Für Westeuropa sind aktuell zwei Themen dominant: die Einwanderung und die Entwicklung der EU, gipfelnd in der Eurokrise. Durch diese Konflikte ändern sich auch die „Grundkoordinaten der Politik“, bemerkt Grande: „Mit dem alten Links-rechts-Schema, das die sozio-ökonomischen Konflikte der kapitalistischen Industriegesellschaft des 20. Jahrhunderts abbildet, sind wir nicht in der Lage, die neuen kulturell-identären Konflikte angemessen politisch zu verorten“. Mit empirischen Methoden, unter anderem einer großen Datenbank, soll dann untersucht werden, durch wen und mit welchen Mitteln diese Konflikte organisiert und mobilisiert werden.

„Auch zur Beantwortung dieser Frage benötigen wir einen neuen Blick auf die Zivilgesellschaft“, sagt Grande. Dritte Leitfrage ist schließlich, welche Folgen diese Prozesse für den Zusammenhalt der Gesellschaft haben.

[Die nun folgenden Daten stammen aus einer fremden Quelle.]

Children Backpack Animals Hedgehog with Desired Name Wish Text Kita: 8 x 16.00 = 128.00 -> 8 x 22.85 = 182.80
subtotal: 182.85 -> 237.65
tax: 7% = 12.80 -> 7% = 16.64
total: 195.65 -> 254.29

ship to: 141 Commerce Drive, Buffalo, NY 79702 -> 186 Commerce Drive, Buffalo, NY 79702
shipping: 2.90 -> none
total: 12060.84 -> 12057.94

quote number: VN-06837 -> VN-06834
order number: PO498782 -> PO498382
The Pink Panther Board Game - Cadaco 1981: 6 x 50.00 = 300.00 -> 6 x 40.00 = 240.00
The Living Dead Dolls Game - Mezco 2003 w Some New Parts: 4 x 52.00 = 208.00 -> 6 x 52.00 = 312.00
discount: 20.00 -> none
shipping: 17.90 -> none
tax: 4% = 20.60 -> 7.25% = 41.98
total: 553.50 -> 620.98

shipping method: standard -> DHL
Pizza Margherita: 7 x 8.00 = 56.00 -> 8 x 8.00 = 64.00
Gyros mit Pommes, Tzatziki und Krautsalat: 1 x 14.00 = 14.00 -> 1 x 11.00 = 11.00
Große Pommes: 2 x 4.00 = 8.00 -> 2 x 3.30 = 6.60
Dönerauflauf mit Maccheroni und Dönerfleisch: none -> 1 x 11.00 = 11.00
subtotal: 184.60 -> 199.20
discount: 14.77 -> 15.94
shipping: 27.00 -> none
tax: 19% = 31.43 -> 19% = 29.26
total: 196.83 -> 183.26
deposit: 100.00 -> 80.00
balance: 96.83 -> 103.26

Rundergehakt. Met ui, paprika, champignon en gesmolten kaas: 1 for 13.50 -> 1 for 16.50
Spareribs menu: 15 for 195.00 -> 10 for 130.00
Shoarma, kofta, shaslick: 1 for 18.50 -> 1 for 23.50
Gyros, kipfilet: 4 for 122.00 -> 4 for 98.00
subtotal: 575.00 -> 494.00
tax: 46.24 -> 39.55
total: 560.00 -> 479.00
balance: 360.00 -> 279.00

Auch im Nachbarland Österreich wird die Zivilgesellschaft untersucht. Am kommenden Dienstag stellt das Forschungsinstitut Zivilgesellschaft (FiZ) der Wiener Volkshochschulen eine neue Studie vor, in der 1.500 ehrenamtliche Helfer zur Motivation ihres Engagements vor allem in der Flüchtlingskrise befragt wurden. Die Ergebnisse sollen dabei helfen, so Studienleiterin Andrea Schaffar, „den öffentlichen Diskurs über Zivilgesellschaft – auch im Zusammenhang mit Flüchtlingsbewegungen, weg von unbegründeten Zuschreibungen und hin zu einer auf Fakten beruhenden Diskussion, zu leiten“.